CONTRE-REGARDS
le blog de Michel SANTO
Trente ans de déficits
publics. L’exception française par excellence, si on peut dire.. Et le cru 2010 annoncé sera exceptionnel : 140 milliards d’euros soit 8,2% du produit intérieur brut. Presque la moitié
des dépenses de l’Etat : 290 milliards d’euros. Conséquence inéluctable : la dette publique passerait de 68% du PIB fin 2008 à 83% fin 2010. Question : comment, dans une situation
économique où on a frôlé le désastre, et que nos éditorialistes et chefs de partis d’opposition semblent avoir oublié, revenir à 3% du PIB en 2013, et diminuer ainsi les risques
d’inflation et d’insolvabilité de l’Etat ? Augmenter les impôts, diminuer les dépenses sociales, de l’Etat et des collectivités locales et casser ainsi toute reprise économique en aggravant
le chômage et les déstabilisations de toute sorte ? La réponse est évidemment dans la question.
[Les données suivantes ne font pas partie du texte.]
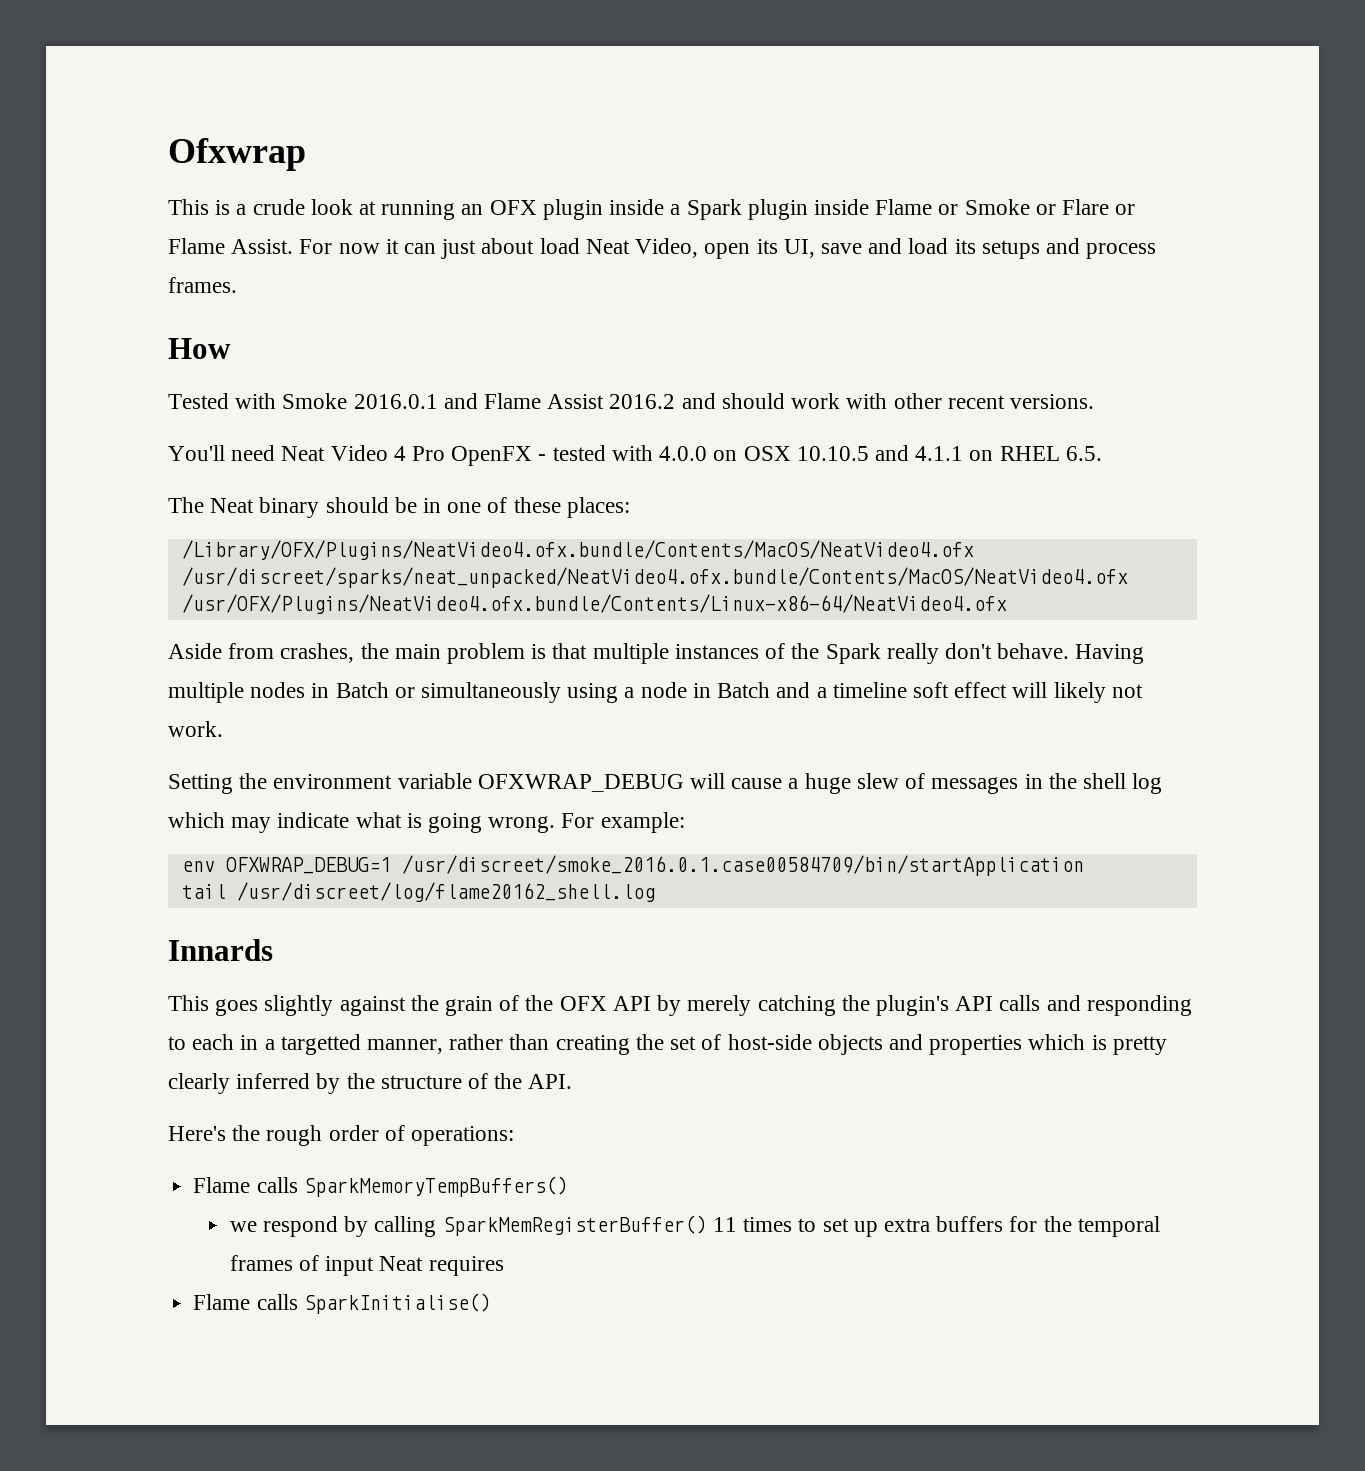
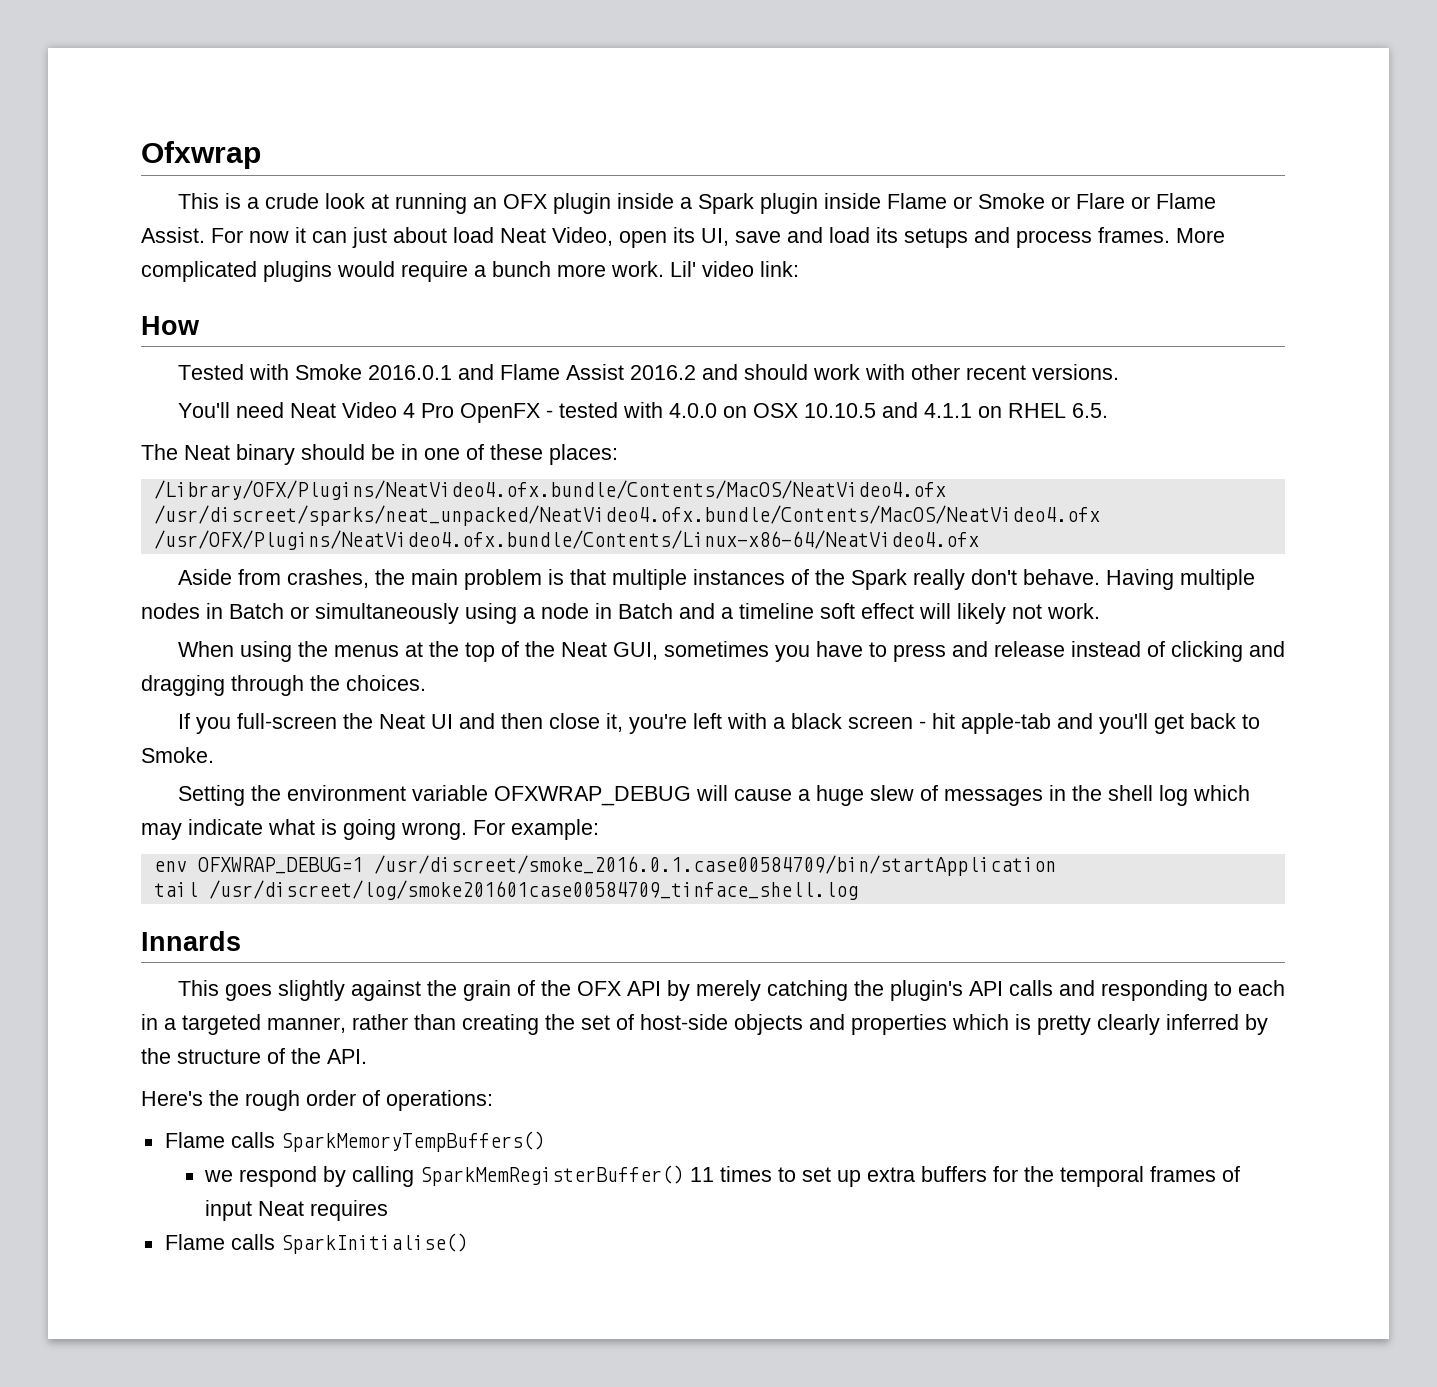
(237, 285) none -> [1176,228,1225,243] [141,261,799,282] More complicated plugins would require a bunch more work. Lil' video link:
(223, 729) none -> [177,641,1285,662] [141,675,426,696] [177,713,1260,734] [141,747,214,763] // When using the menus at the top of the Neat GUI, sometimes you have to press and release instead of clicking and dragging through the choices. // If you full-screen the Neat UI and then close it, you're left with a black screen - hit apple-tab and you'll get back to Smoke.
[236,882,655,902] /usr/discreet/log/flame20162_shell.log -> [208,880,858,900] /usr/discreet/log/smoke201601case00584709_tinface_shell.log
[280,1034,361,1055] targetted -> [182,1014,261,1035] targeted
Oui, sans doute et en souplesse des économies et des recettes fiscales, mais dès que la
croissance sera de retour et non aujourdhui où l'on prévoît à peine un petit 1,5 % en 2010. Une réponse à une question jamais posée sous cette forme car elle ne permet pas en effet la
rédaction d’éditoriaux simplistes et vendeurs à la manière d'un
F.Martin, du Midi Libre. Comme elle rend difficile aussi les postures politiciennes et
racoleuses. Postures d’autant plus mal venues quand elles sont prises par des gestionnaires de collectivités locales peu rigoureux sur leurs dépenses de conforts et très généreux pour
leurs administrations et leurs clientèles…Et qui, à l'exemple du président du Conseil Général de
l'Aude, ne peuvent plus dorénavant se camoufler derrière l'Etat pour se dégager de leurs propres responsabilités dans la dérive de nos finances publiques. Un Marcel
Raynaud pathétique proposant " hier "à ses fonctionnaires en colère d' aller " faire la quête à la sortie des églises! " Ciel!